_TASK GOAL_
All of the data that follows should be retyped exactly, please, except the pictures.

_INFORMATION GIVEN_
::::::

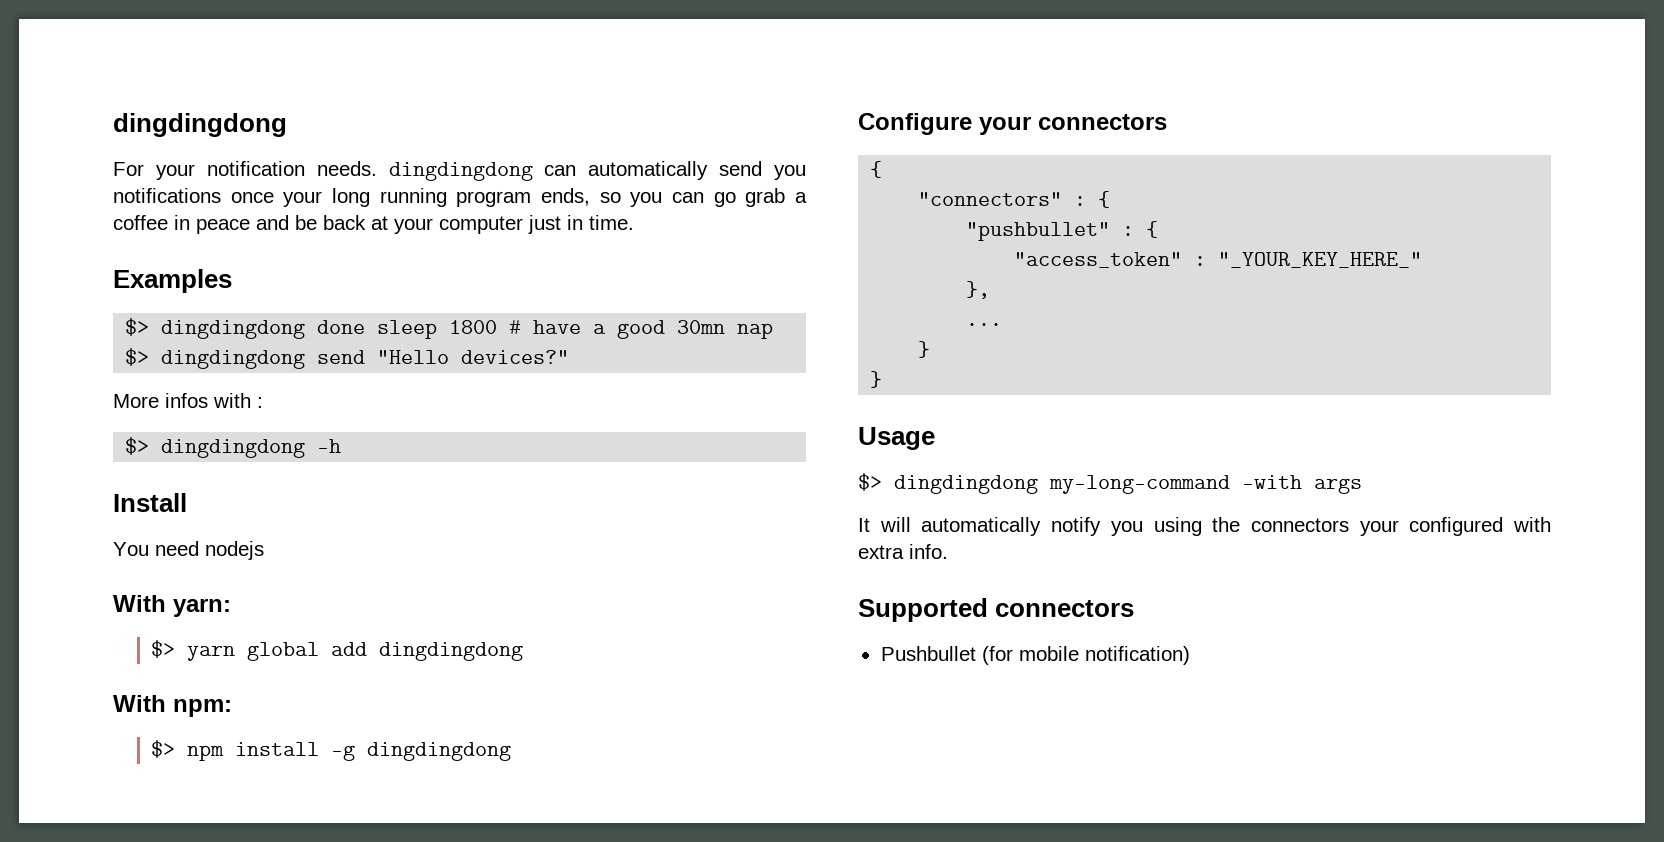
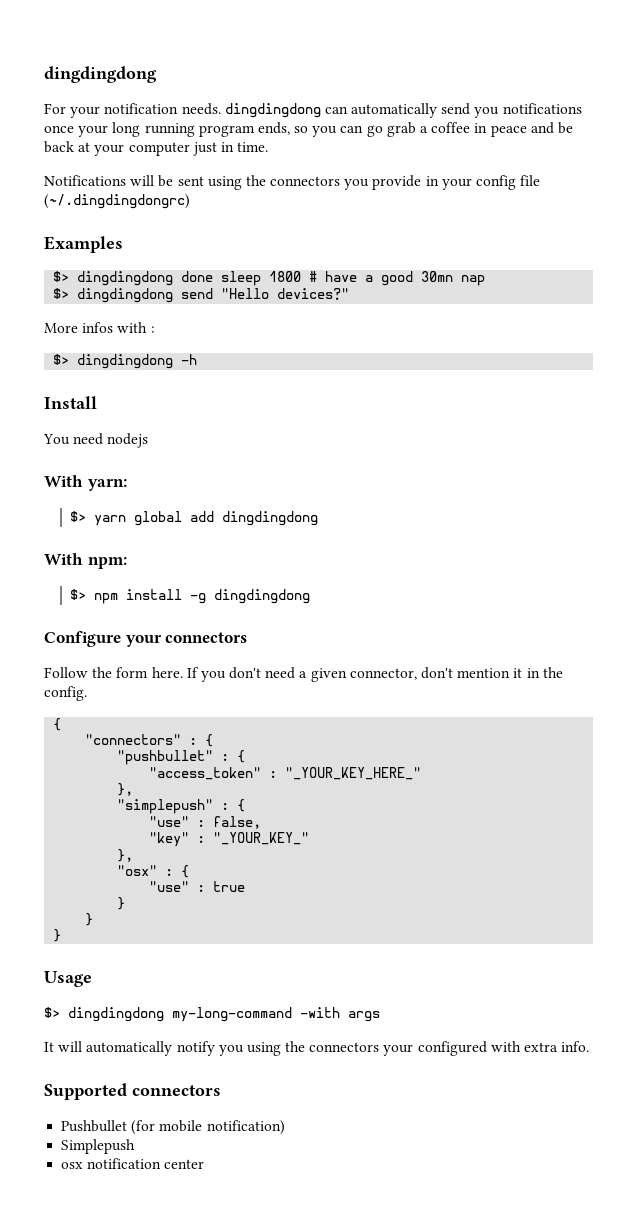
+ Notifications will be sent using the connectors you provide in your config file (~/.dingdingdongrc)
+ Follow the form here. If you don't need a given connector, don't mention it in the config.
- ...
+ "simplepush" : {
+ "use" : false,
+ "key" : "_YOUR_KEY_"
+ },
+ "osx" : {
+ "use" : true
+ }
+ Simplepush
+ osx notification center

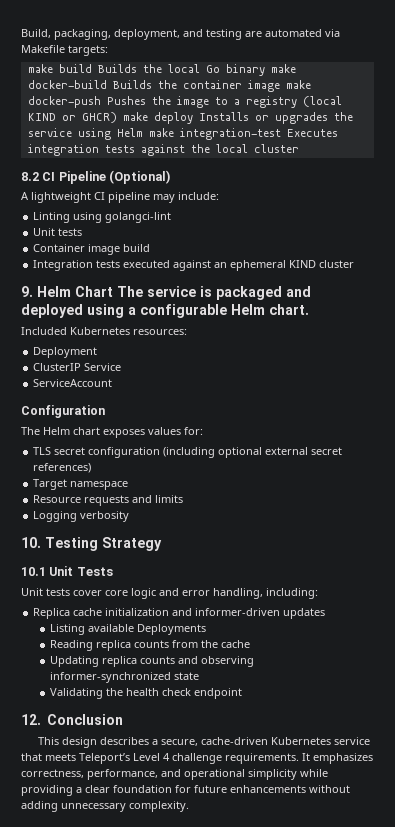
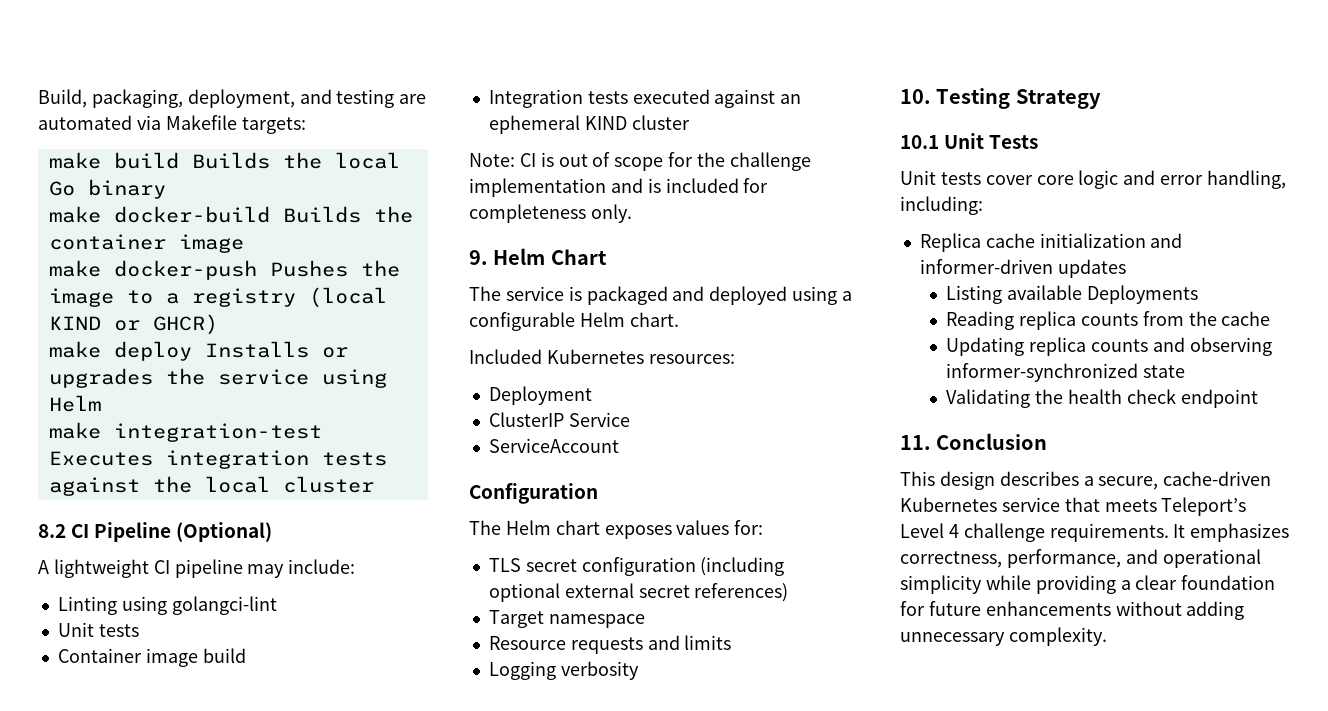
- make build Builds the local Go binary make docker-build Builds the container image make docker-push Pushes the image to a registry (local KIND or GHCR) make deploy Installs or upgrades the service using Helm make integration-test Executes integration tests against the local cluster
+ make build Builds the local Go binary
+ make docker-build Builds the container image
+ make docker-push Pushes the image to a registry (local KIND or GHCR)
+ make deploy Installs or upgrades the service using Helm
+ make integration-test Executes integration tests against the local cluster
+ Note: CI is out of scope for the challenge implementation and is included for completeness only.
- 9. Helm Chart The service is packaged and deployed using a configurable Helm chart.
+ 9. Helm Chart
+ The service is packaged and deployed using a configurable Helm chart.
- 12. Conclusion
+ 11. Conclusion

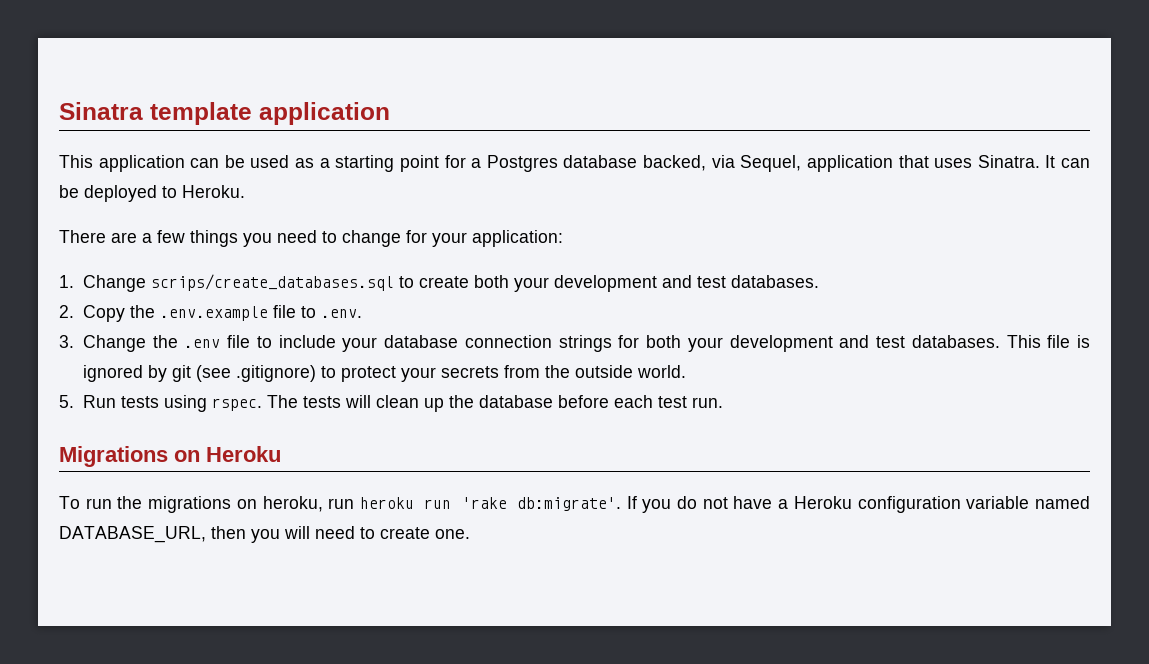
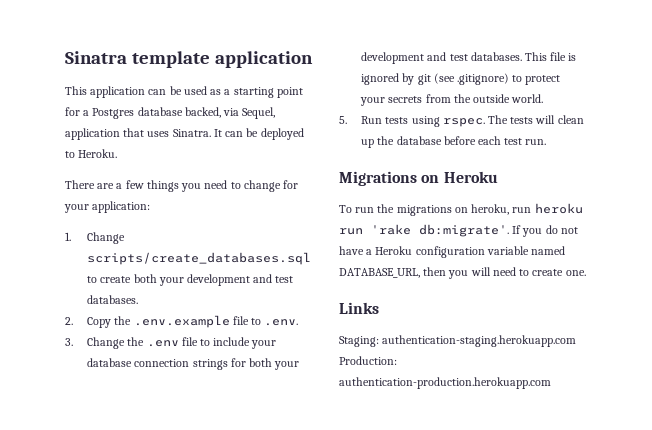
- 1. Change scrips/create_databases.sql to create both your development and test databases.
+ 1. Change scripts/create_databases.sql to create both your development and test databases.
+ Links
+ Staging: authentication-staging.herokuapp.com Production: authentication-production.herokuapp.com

::::::

_OUTPUT FOR THIS EXERCISE_
+ Notifications will be sent using the connectors you provide in your config file (~/.dingdingdongrc)
+ Follow the form here. If you don't need a given connector, don't mention it in the config.
- ...
+ "simplepush" : {
+ "use" : false,
+ "key" : "_YOUR_KEY_"
+ },
+ "osx" : {
+ "use" : true
+ }
+ Simplepush
+ osx notification center

- make build Builds the local Go binary make docker-build Builds the container image make docker-push Pushes the image to a registry (local KIND or GHCR) make deploy Installs or upgrades the service using Helm make integration-test Executes integration tests against the local cluster
+ make build Builds the local Go binary
+ make docker-build Builds the container image
+ make docker-push Pushes the image to a registry (local KIND or GHCR)
+ make deploy Installs or upgrades the service using Helm
+ make integration-test Executes integration tests against the local cluster
+ Note: CI is out of scope for the challenge implementation and is included for completeness only.
- 9. Helm Chart The service is packaged and deployed using a configurable Helm chart.
+ 9. Helm Chart
+ The service is packaged and deployed using a configurable Helm chart.
- 12. Conclusion
+ 11. Conclusion

- 1. Change scrips/create_databases.sql to create both your development and test databases.
+ 1. Change scripts/create_databases.sql to create both your development and test databases.
+ Links
+ Staging: authentication-staging.herokuapp.com Production: authentication-production.herokuapp.com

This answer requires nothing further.